At the surface, a cold front related to the northeastern cyclone was
analyzed at 11Z offshore from the Carolinas, becoming
quasistationary across the FL/GA line and extreme southeastern LA,
across the middle TX Coast and over deep south TX.  This boundary
will shift northward over central/east TX and central/northern LA
today, and into central MS tonight.  Secondary/precip-reinforced
frontogenesis is expected from northwest-southeast today across
southwestern KS portions of the OK/TX Panhandles, to parts of
northwest and central TX, linking with the western limb of the
returning synoptic front over north TX this evening or tonight.  A
dryline should develop today as moisture returns inland, becoming
best-defined around 00Z into the evening from a frontal intersection
over northwest TX southward to near DRT.

...Southern High Plains...
Widely scattered to scattered thunderstorms are expected to develop
this afternoon, both in a roughly north-south corridor of
destabilization from extreme southeastern CO and southwestern KS
into the northern TX Panhandle, and in the low-level frontal zone
extending southeastward from there.  Damaging gusts and large hail
are the main concerns.  Storm motion will be variable:  at first
more northeastward as frontal convection moves over the
northeastward-tilted baroclinic zone (ahead of the upper trough),
then eastward or even southeastward as the trough itself draws
close.  The main damaging-wind threat should exist with convection
near the trough that can aggregate its outflow and push into
surface-based air (or nearly so), perhaps as far as western OK. 
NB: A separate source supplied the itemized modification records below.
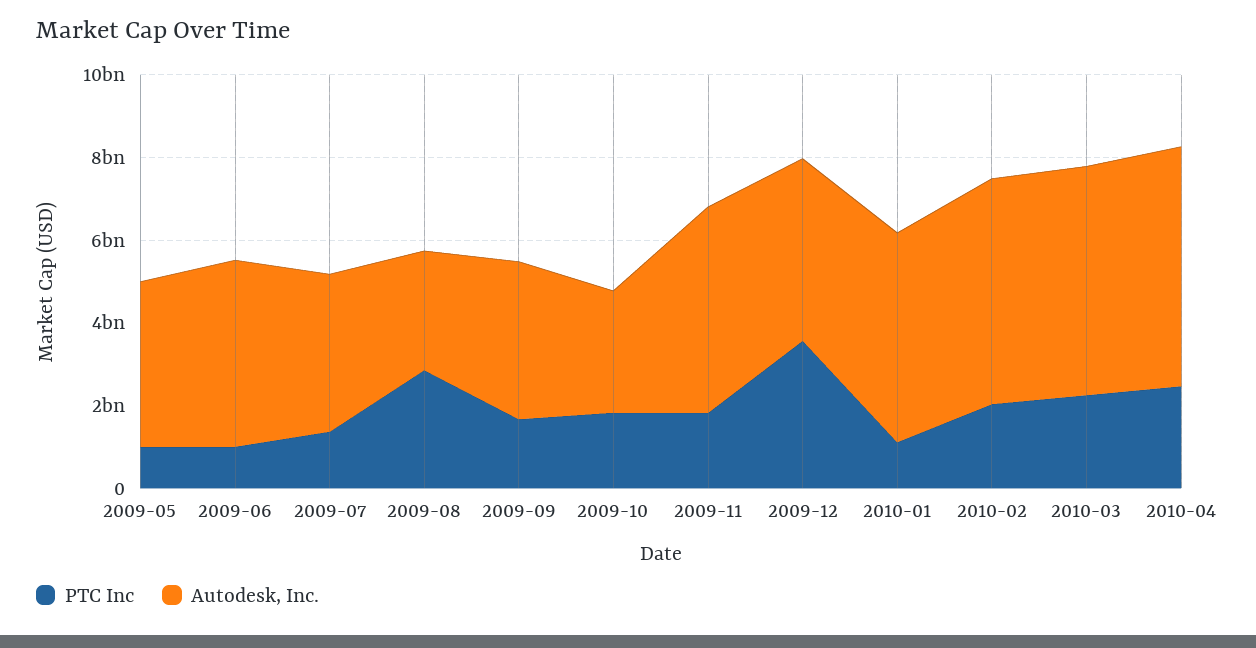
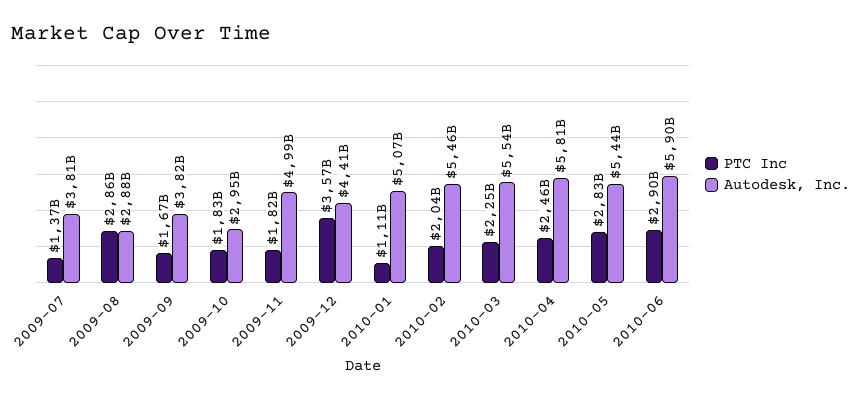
PTC Inc, 2009-05: 1000000000 -> none
Autodesk, Inc., 2009-05: 4000000000 -> none
PTC Inc, 2009-06: 1000000000 -> none
Autodesk, Inc., 2009-06: 4500000000 -> none
PTC Inc, 2010-05: none -> 2830000000
Autodesk, Inc., 2010-05: none -> 5440000000
PTC Inc, 2010-06: none -> 2900000000
Autodesk, Inc., 2010-06: none -> 5900000000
As the trough approaches, the combination of very strong cooling/
DCVA aloft and a corridor of boundary-layer warming will contribute
to quick lower/mid-tropospheric destabilization this afternoon. 
Very steep lapse rates -- at times nearing dry-adiabatic from
surface to 500 mb -- will be accompanied by just enough low-level
moisture for thunderstorms.  Forecast soundings accordingly depict a
narrow plume of well-mixed, surface based parcels, underlying 500-
1000 J/kg MLCAPE -- just ahead of the convection, and near the
northwestern frontal limb.  Effective shear and SRH also will vary
widely over short distances due to the influences of the frontal
zone and quickly evolving flow geometry aloft.  Still, supercells
are possible for related storm-dynamics enhancement of hail size
locally.  The overall severe threat should diminish from west to
east this evening, although isolated hail will be possible into

...East-central TX to parts of Delta region...
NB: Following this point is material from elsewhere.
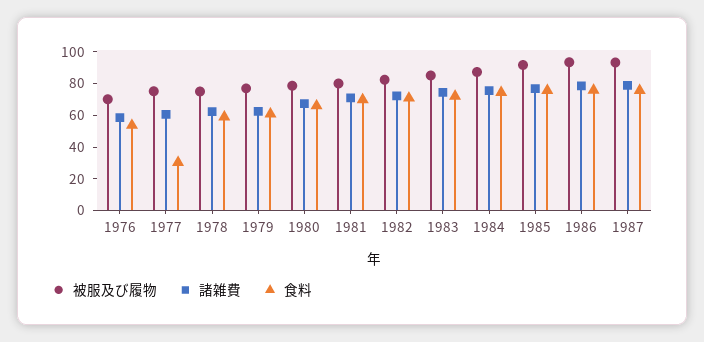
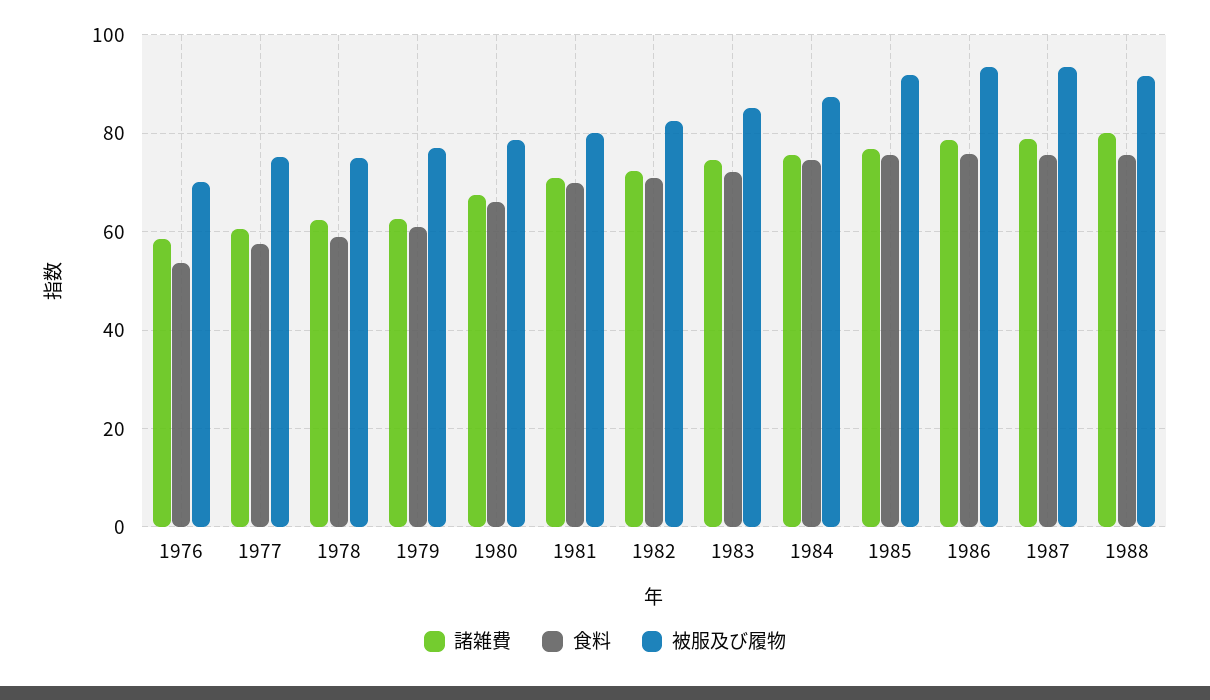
食料, 1977: 30 -> 58
諸雑費, 1988: none -> 80
食料, 1988: none -> 76
被服及び履物, 1988: none -> 92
Convection will become more widespread along and north of the warm
front through the period, as strengthening large-scale ascent (warm
advection area-wide and DCVA in western parts late) overspread the
region, with destabilization aloft.  The most intense cores north of
the front could yield isolated marginal to subsevere hail, while the
gust potential will reside mainly in the near-surface frontal zone
southward over the adjoining warm sector.  Given the  intensifying
flow aloft, and related increase in deep shear, supercells are
possible, along with multicell convection, including organized
clusters and bowing segments.  As such, a tornado cannot be ruled
out, especially along and just south of the front, though
potentially messy mode and weak lapse rates will limit buoyancy
substantially.  Even in the warm sector, MLCAPE should be only
around 500 J/kg east of the Sabine River.

The severe threat is expected to be constrained:
1.  With northward extent by increasingly stable, less-buoyant air
north of the frontal zone, and
2.  With southward extent by weaker lift/convergence in the warm
sector, and the somewhat related issue of gradual storm maturation
as cells get closer to the frontal convergence max.
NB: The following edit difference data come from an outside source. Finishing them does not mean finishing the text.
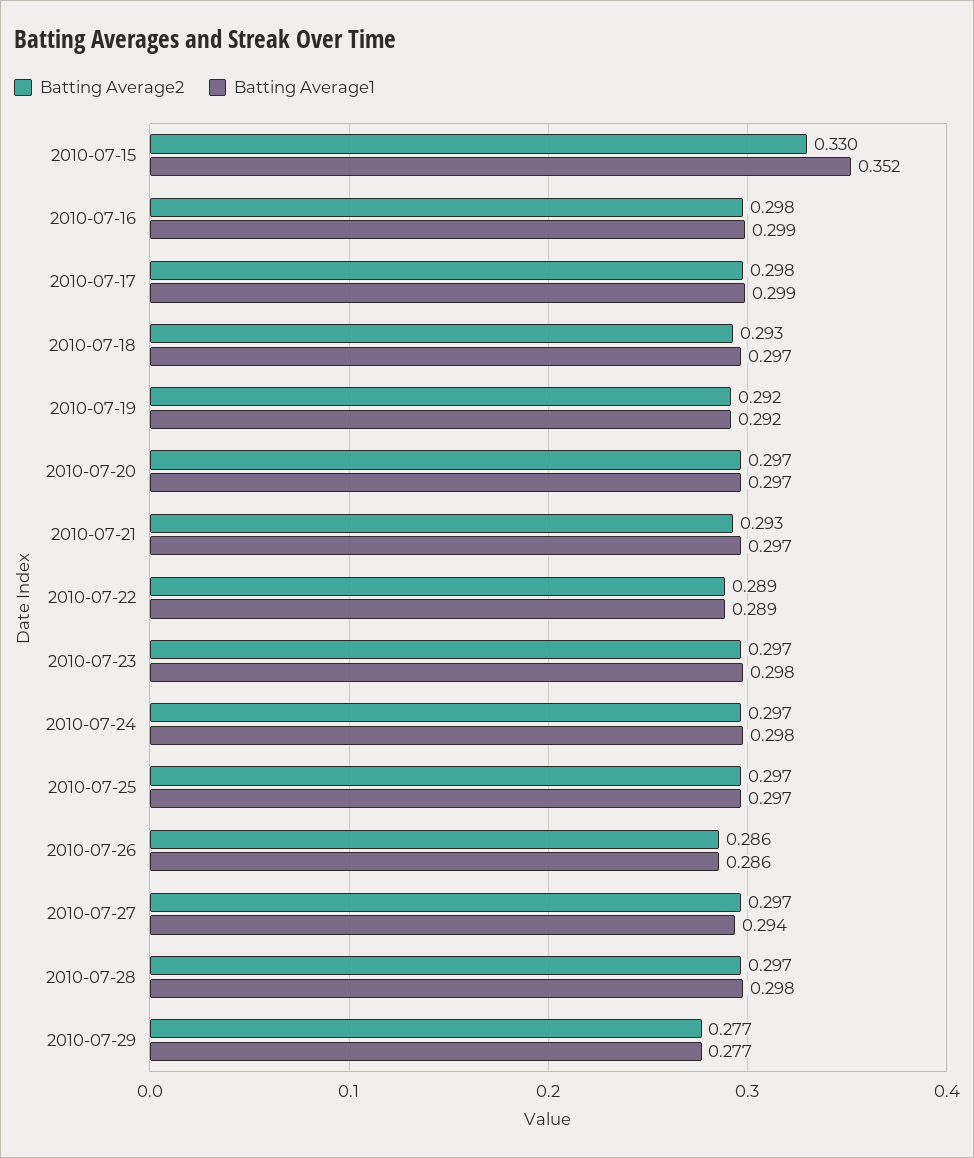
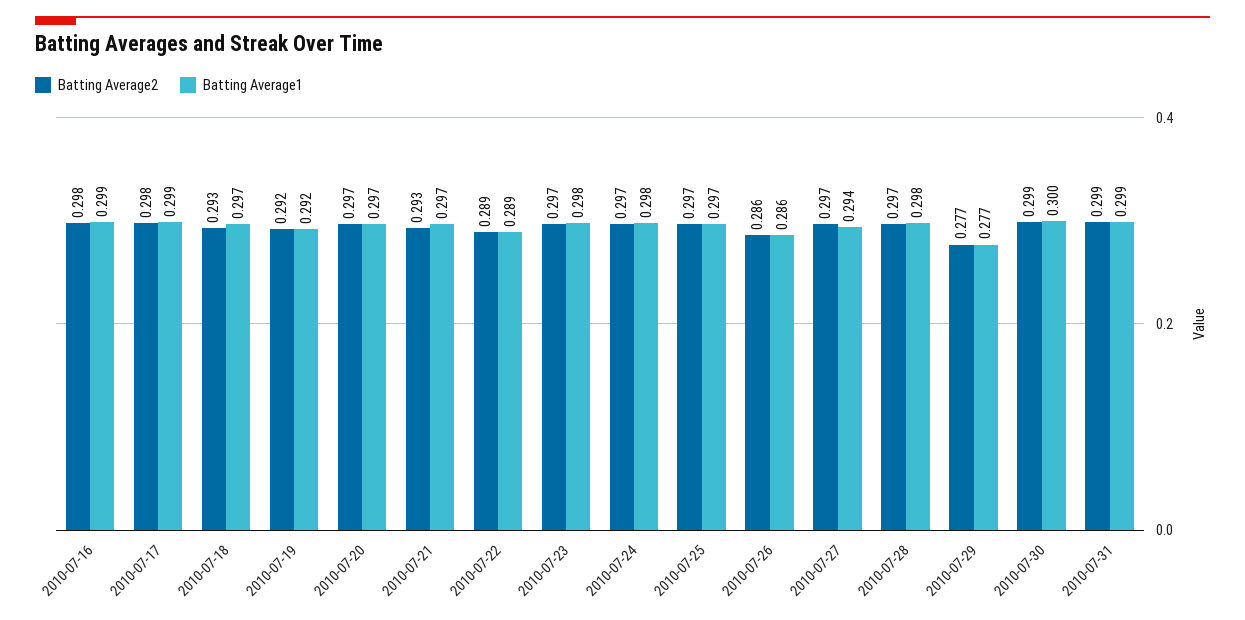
Batting Average2, 2010-07-15: 0.33 -> none
Batting Average1, 2010-07-15: 0.352 -> none
Batting Average2, 2010-07-30: none -> 0.299
Batting Average1, 2010-07-30: none -> 0.3
Batting Average2, 2010-07-31: none -> 0.299
Batting Average1, 2010-07-31: none -> 0.299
3.  Somewhat on the west side, as low-level streamline forecasts and
corresponding UVV progs suggest a zone of enhanced low-level
convergence will form in the warm sector over east TX and act as a
preferential convective genesis zone, in addition to the front
The maximized outlook probabilities reflect these limits, with the
eastern extent representing a probable range of surface-based
strong-severe convective potential around the end of the period.